3. AAV‑CRISPRi targeting either Rubicon or STK4/MST1 will decrease puncta number, but combined targeting will produce a greater than additive increase in LC3‑II turnover and p62 degradation.
4. Restoring flux via hub disruption will improve tissue‑specific phenotypes (e.g., grip strength in muscle, sinusoidal perfusion in liver, hippocampal LTP in brain) and extend median lifespan by ~15% relative to controls.
5. Over‑disruption (e.g., >80% knockdown of both proteins) will trigger excessive autophagic flux leading to cytotoxicity, establishing an upper therapeutic window.

Experimental Design

• Animals: 24‑month‑old C57BL/6J mice, both sexes.
• Vectors: AAV9‑shRNA‑Rubicon, AAV9‑shRNA‑STK4, AAV9‑scrambled control; optionally a dual‑vector co‑expressing both shRNAs.
• Delivery: Tail‑vein injection (1e11 vg) to achieve broad transduction; separate cohorts for liver‑detargeted (AAV8) and muscle‑preferring (AAV6) variants to test tissue specificity.
• Readouts (4 weeks post‑treatment):
  • Immunofluorescence colocalization of Rubicon, STK4/MST1, and MDA‑lipid puncta (confocal, Pearson’s r).
  • Autophagic flux assay: lysosomal inhibition with bafilomycin A1 ex vivo, LC3‑II and p62 immunoblotting.
  • Functional assays: grip strength, rotarod, serum ALT/AST, Morris water maze.
  • Longevity monitoring: survival curves up to 30 months.
• Controls: Young (3‑month) mice receiving scrambled AAV; old mice treated with rapamycin as pharmacological benchmark.

Potential Outcomes and Implications

If the hypothesis is correct, we will observe discrete inhibitor hubs in aged tissues, their dissolution upon antioxidant or CRISPRi treatment, and a dose‑dependent recovery of autophagy that translates into measurable healthspan gains.
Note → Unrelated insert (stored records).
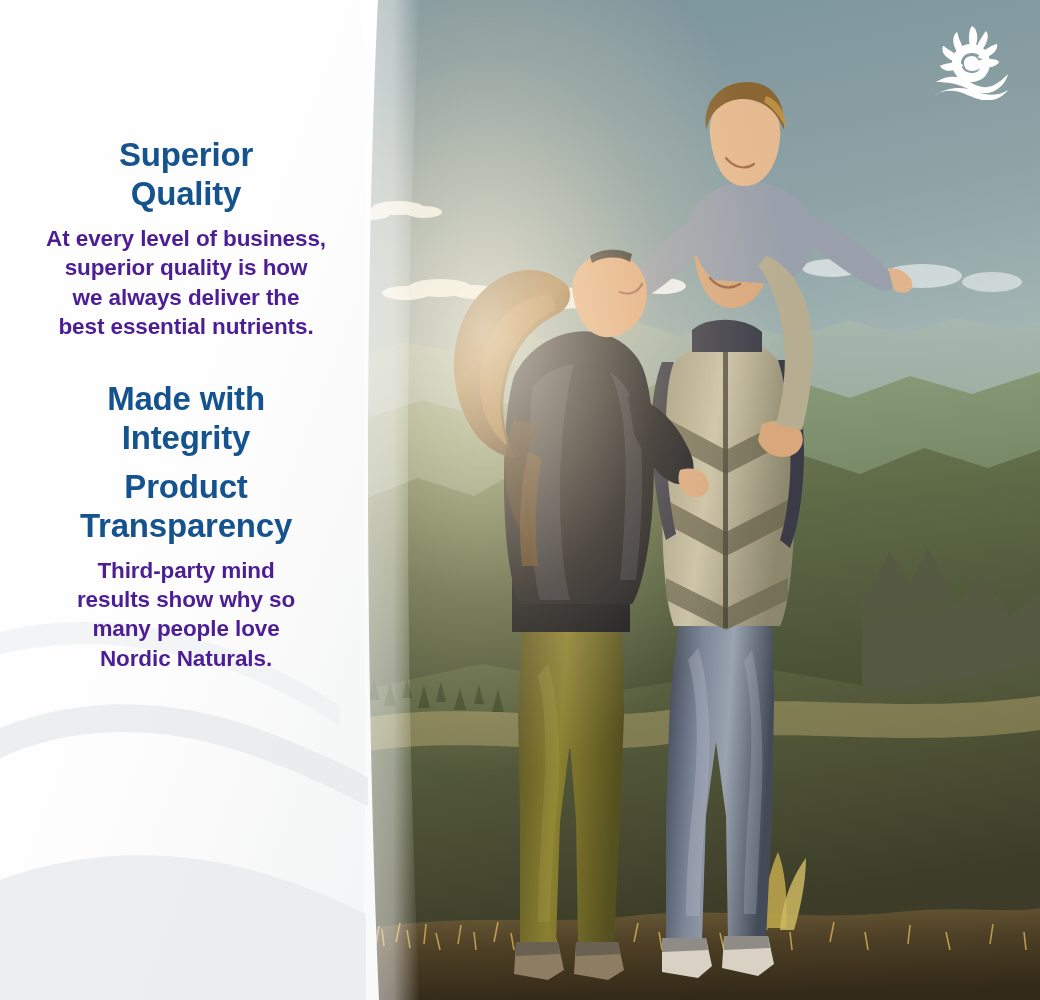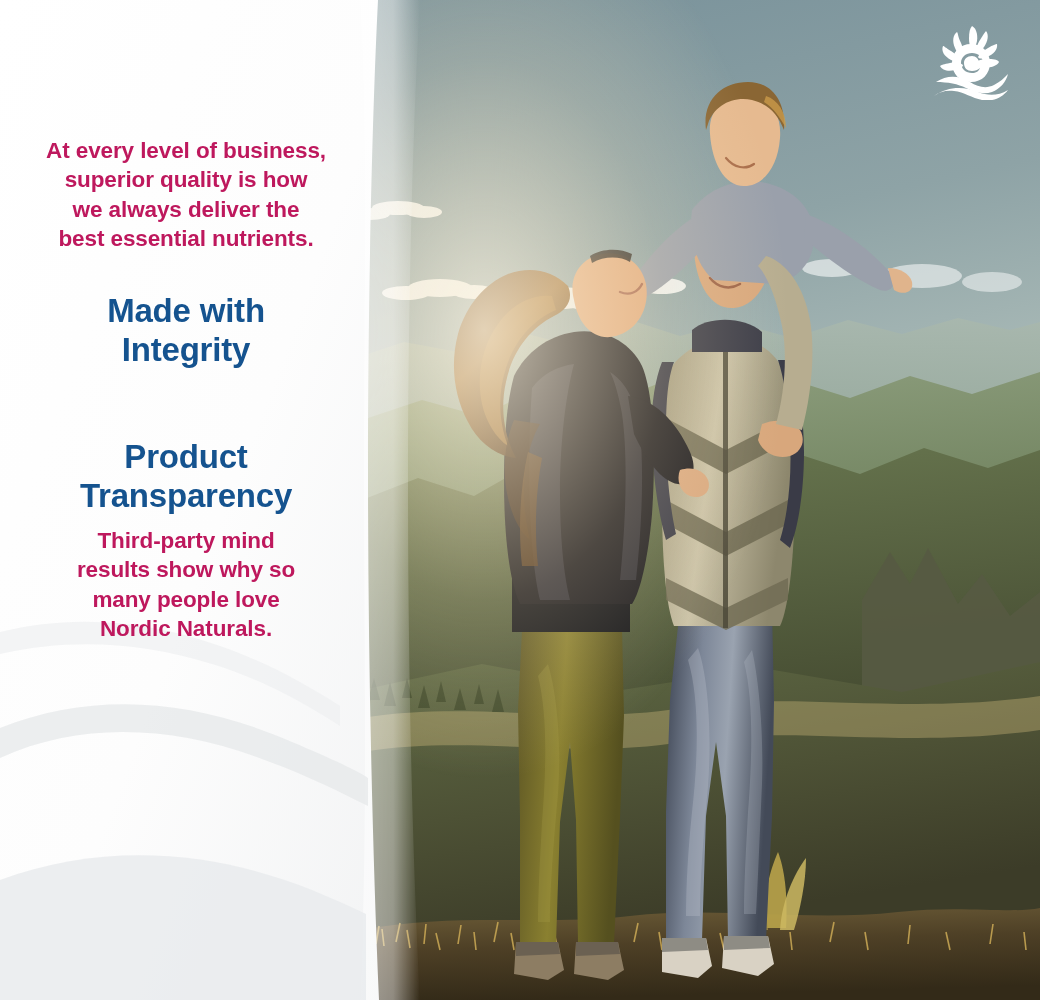--- a/index.html
+++ b/index.html
@@ -56,33 +56,33 @@
     align-items: center;
     box-sizing: border-box;
     padding: 0 18px;
   }
   .value-block {
     width: 100%;
     text-align: center;
   }
   .value-block.b1 { margin-top: 136px; }
   .value-block.b2 { margin-top: 38px; }
-  .value-block.b3 { margin-top: 58px; }
+  .value-block.b3 { }
 
   .value-title {
     color: #15538f;
     font-size: 33px;
     font-weight: bold;
     line-height: 1.18;
     letter-spacing: -0.2px;
     margin: 0 0 10px 0;
     white-space: pre-line;
   }
   .value-body {
-    color: #be185d;
+    color: #4c1d95;
     font-size: 22.5px;
     font-weight: bold;
     line-height: 1.31;
     margin: 0;
     letter-spacing: -0.1px;
     white-space: pre-line;
   }
 
   
   .logo {
@@ -390,20 +390,22 @@
       <path fill="#e9ebed" opacity="0.85" d="M0,880 C104,842 212,850 312,890 C336,900 354,908 366,914
                L366,1000 L0,1000 Z"></path>
       <path fill="#eef0f1" opacity="0.7" d="M0,632 C72,614 148,620 220,646 C266,662 306,684 340,706
                L340,726 C300,700 258,678 212,664 C142,642 70,638 0,654 Z"></path>
     </svg>
   </div>
 
   <div class="text-column">
 
     <div class="value-block b1">
+      <h2 class="value-title">Superior
+Quality</h2>
       <p class="value-body">At every level of business,
 superior quality is how
 we always deliver the
 best essential nutrients.</p>
     </div>
 
     <div class="value-block b2">
       <h2 class="value-title">Made with
 Integrity</h2>
     </div>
This would shift the therapeutic paradigm from merely over‑expressing autophagy components to precision‑editing of age‑dependent inhibitory condensates. Moreover, identifying the lipid triggers could open nutraceutical avenues (e.g., phospholipid‑targeted antioxidants) to prevent hub formation. Conversely, a lack of puncta colocalization or failure of CRISPRi to affect flux would falsify the model, prompting a re‑evaluation of whether suppression acts via soluble complexes rather than phase‑separated assemblies.